Grant number: 18/20633-1
Support Opportunities:Scholarships in Brazil - Master
Effective date (Start): May 01, 2019
Effective date (End): February 28, 2021
Field of knowledge:Health Sciences - Medicine - Medical Clinics
Principal Investigator:Maria Isabel de Souza Aranha Melaragno
Grantee:Bianca Pereira Favilla
Host Institution: Escola Paulista de Medicina (EPM). Universidade Federal de São Paulo (UNIFESP). Campus São Paulo. São Paulo , SP, Brazil
Associated research grant:14/11572-8 - Chromosomal rearrangements and their relevance in the etiology of genetic disorders: cytogenomic and molecular investigation, AP.TEM


X-chromosome inactivation (XCI) is a process known as dosage compensation that silences gene expression from one of females' X chromosome through the establishment of epigenetic repressive marks, such as methylation of gene promoters. Although there is a random choice of which of the X chromosomes will be inactivated in females, in cases of unbalanced rearrangements that involve the X chromosome, the rearranged chromosome is preferentially inactivated. There are rare cases of inactivation of chromosomes derived from translocations that are constituted by autosomal sequences as well as X-chromosome sequences that harbors the X-inactivation center. In such cases, there can be a spread of XCI into autosomal sequences, which directly impacts the patients' phenotype. Few studies have analyzed the methylation profile of autosomal sequences in those cases and none of them could determine the methylation of chromosomes involved in the translocation by comparing them to their homologous normal chromosomes. In the present study, we will investigate XCI pattern and its spread into autosomal sequences in patients carrying unbalanced X-autosome translocations.
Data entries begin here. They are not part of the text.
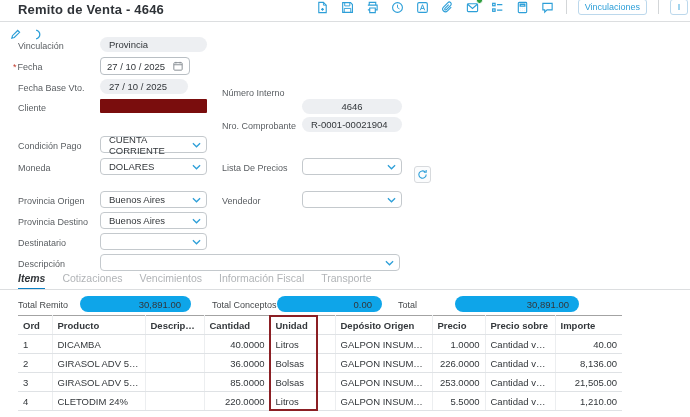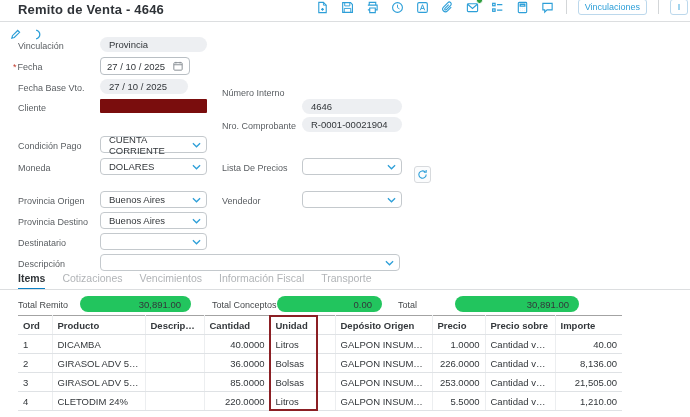"4646" .pill.right { justify-content: flex-start -> center }
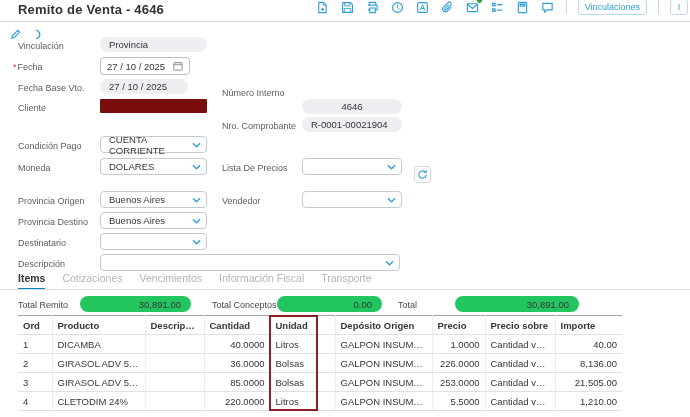"Items" .tab.active { font-style: none -> italic }
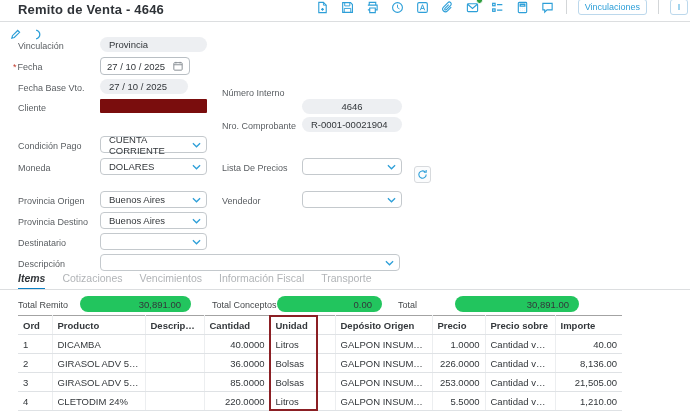"30,891.00" .tot-pill { background: #22c55e -> #0ea5e9 }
By performing microdissection and bisulfite-sequencing of those chromosomes, we aim to identify, precisely, differentially methylated genes in order to characterize XCI spread. We will also evaluate, in silico, DNA elements and topologically associating domains (TADs) within the autosomal regions that could impact the X-inactivation spread into them. The spreading data and the function of differentially methylated genes will be correlated to the patients' phenotype, helping us to elucidate the clinical consequences and the role of DNA elements in this process. (AU)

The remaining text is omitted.